§ Exercise instructions: Search the entries for the word "logique". Copy every line that holds it.

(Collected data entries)
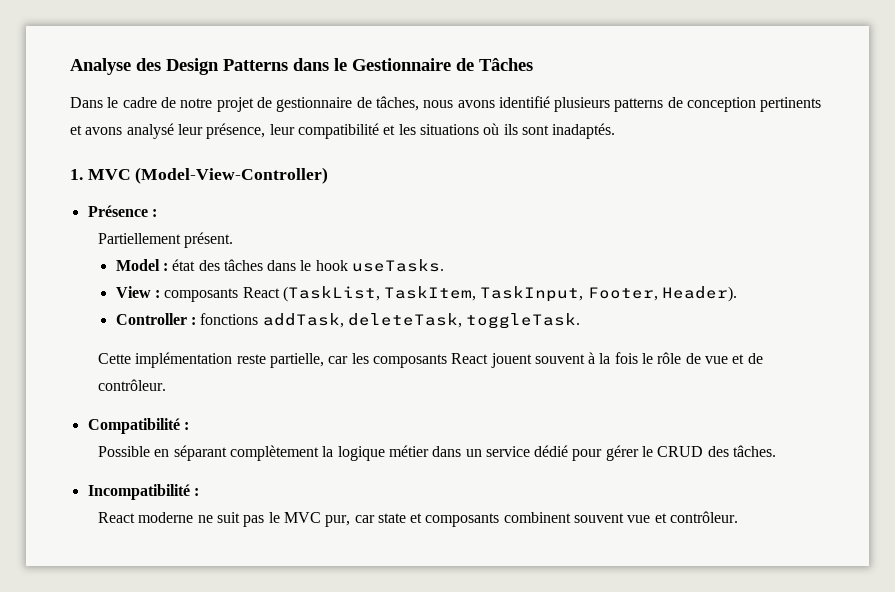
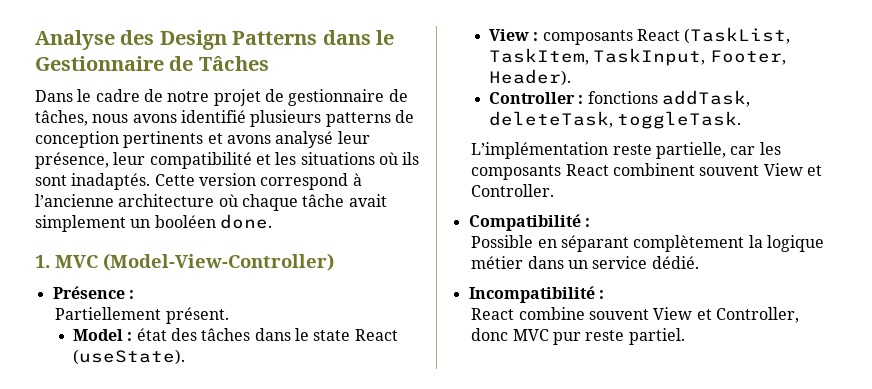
+ Cette version correspond à l’ancienne architecture où chaque tâche avait simplement un booléen done.
- Model : état des tâches dans le hook useTasks.
+ Model : état des tâches dans le state React (useState).
- Cette implémentation reste partielle, car les composants React jouent souvent à la fois le rôle de vue et de contrôleur.
+ L’implémentation reste partielle, car les composants React combinent souvent View et Controller.
- Possible en séparant complètement la logique métier dans un service dédié pour gérer le CRUD des tâches.
+ Possible en séparant complètement la logique métier dans un service dédié.
  Incompatibilité :
- React moderne ne suit pas le MVC pur, car state et composants combinent souvent vue et contrôleur.
+ React combine souvent View et Controller, donc MVC pur reste partiel.

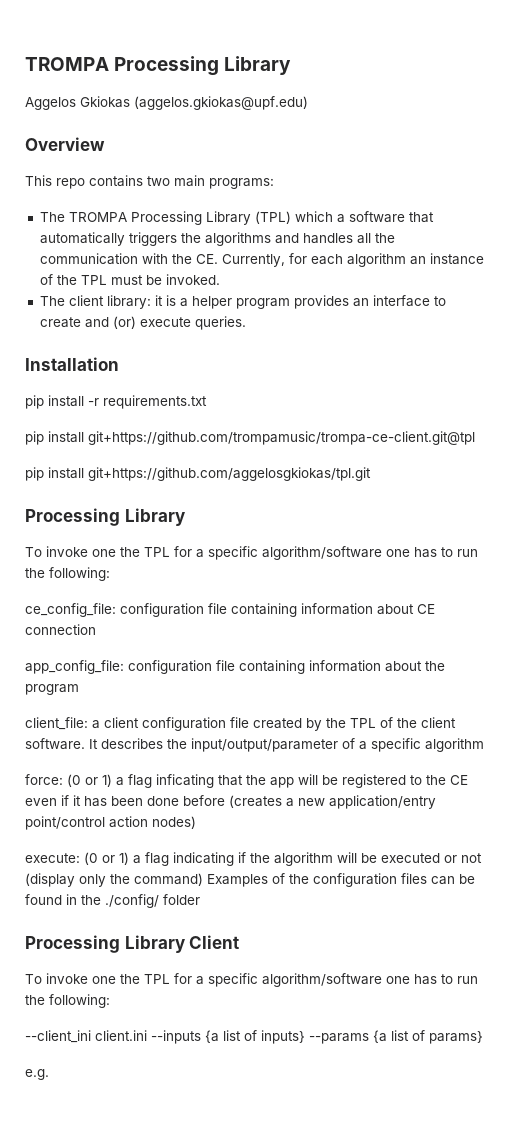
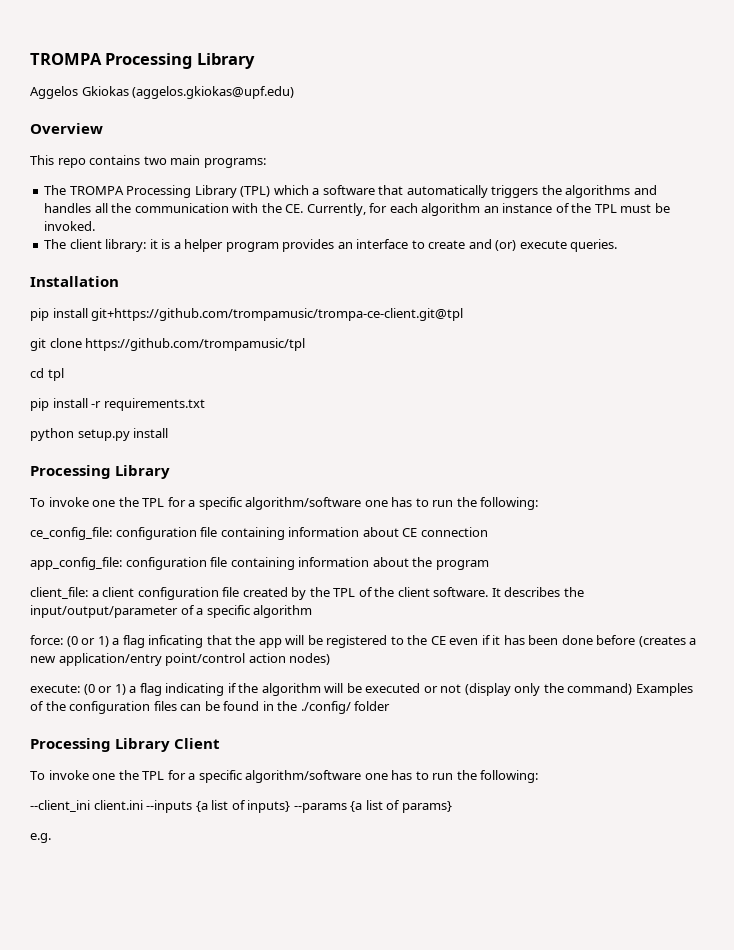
+ pip install git+https://github.com/trompamusic/trompa-ce-client.git@tpl
+ git clone https://github.com/trompamusic/tpl
+ cd tpl
- pip install git+https://github.com/trompamusic/trompa-ce-client.git@tpl
- pip install git+https://github.com/aggelosgkiokas/tpl.git
+ python setup.py install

§ Reply to the exercise:
- Possible en séparant complètement la logique métier dans un service dédié pour gérer le CRUD des tâches.
+ Possible en séparant complètement la logique métier dans un service dédié.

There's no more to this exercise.